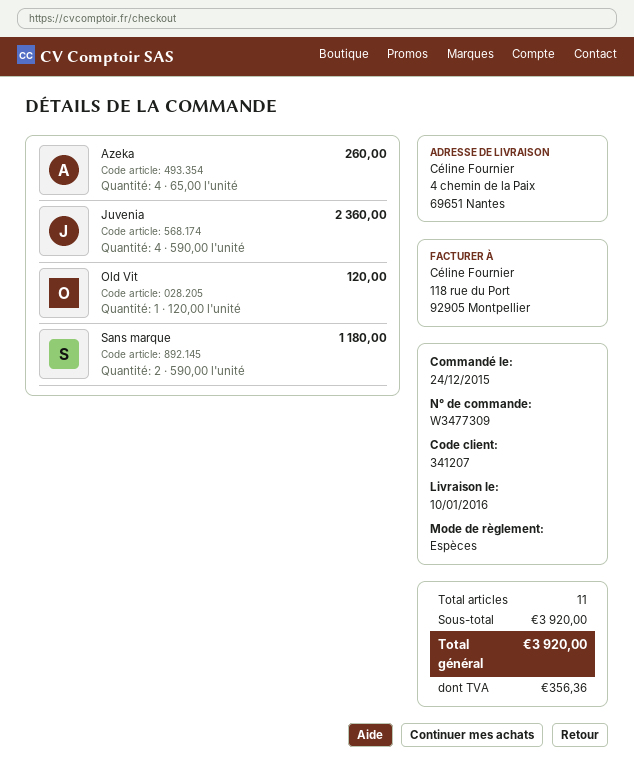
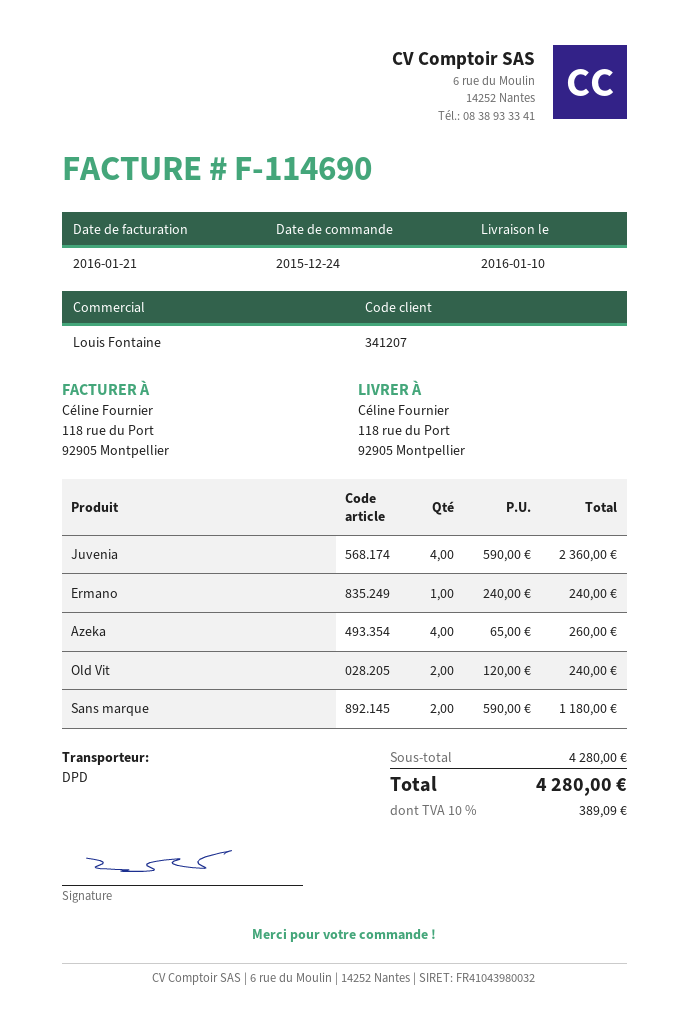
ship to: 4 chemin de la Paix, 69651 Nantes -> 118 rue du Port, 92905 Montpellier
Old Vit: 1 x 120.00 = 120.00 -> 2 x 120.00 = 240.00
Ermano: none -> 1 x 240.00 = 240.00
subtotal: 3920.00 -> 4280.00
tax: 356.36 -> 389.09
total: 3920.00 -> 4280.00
==
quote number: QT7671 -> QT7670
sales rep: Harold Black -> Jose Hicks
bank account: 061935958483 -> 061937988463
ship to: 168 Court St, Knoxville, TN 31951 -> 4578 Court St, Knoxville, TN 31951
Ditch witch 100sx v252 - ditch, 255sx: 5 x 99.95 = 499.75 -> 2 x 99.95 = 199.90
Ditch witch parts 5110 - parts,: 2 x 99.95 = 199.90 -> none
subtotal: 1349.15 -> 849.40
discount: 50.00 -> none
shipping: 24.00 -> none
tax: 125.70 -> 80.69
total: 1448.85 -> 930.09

- _Exercise prompt_
Among the lines of the data above, find those with the word "Ditch" and show them.

- _Solution to this problem_
Ditch witch 100sx v252 - ditch, 255sx: 5 x 99.95 = 499.75 -> 2 x 99.95 = 199.90
Ditch witch parts 5110 - parts,: 2 x 99.95 = 199.90 -> none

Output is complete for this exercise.